**Source material**:
■ ■ ■ ■

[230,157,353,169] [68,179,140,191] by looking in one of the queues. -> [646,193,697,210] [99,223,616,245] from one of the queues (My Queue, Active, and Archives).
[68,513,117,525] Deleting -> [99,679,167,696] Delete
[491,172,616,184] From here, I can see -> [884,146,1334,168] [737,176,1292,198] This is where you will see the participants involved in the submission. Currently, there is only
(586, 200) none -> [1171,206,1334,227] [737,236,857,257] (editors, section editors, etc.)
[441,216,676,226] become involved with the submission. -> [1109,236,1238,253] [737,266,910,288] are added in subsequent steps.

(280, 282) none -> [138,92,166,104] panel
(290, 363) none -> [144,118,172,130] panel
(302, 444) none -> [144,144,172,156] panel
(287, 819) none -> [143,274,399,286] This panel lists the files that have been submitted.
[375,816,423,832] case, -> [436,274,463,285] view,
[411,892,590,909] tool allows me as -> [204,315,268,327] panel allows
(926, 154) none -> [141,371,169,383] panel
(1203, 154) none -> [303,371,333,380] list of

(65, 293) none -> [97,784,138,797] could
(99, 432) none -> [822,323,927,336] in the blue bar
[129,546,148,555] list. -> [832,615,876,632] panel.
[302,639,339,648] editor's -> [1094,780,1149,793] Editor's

■ ■ ■ ■

**Your objective**: Each record is to be transcribed exactly and in full.

**Response box**:
[230,157,353,169] [68,179,140,191] by looking in one of the queues. -> [646,193,697,210] [99,223,616,245] from one of the queues (My Queue, Active, and Archives).
[68,513,117,525] Deleting -> [99,679,167,696] Delete
[491,172,616,184] From here, I can see -> [884,146,1334,168] [737,176,1292,198] This is where you will see the participants involved in the submission. Currently, there is only
(586, 200) none -> [1171,206,1334,227] [737,236,857,257] (editors, section editors, etc.)
[441,216,676,226] become involved with the submission. -> [1109,236,1238,253] [737,266,910,288] are added in subsequent steps.

(280, 282) none -> [138,92,166,104] panel
(290, 363) none -> [144,118,172,130] panel
(302, 444) none -> [144,144,172,156] panel
(287, 819) none -> [143,274,399,286] This panel lists the files that have been submitted.
[375,816,423,832] case, -> [436,274,463,285] view,
[411,892,590,909] tool allows me as -> [204,315,268,327] panel allows
(926, 154) none -> [141,371,169,383] panel
(1203, 154) none -> [303,371,333,380] list of

(65, 293) none -> [97,784,138,797] could
(99, 432) none -> [822,323,927,336] in the blue bar
[129,546,148,555] list. -> [832,615,876,632] panel.
[302,639,339,648] editor's -> [1094,780,1149,793] Editor's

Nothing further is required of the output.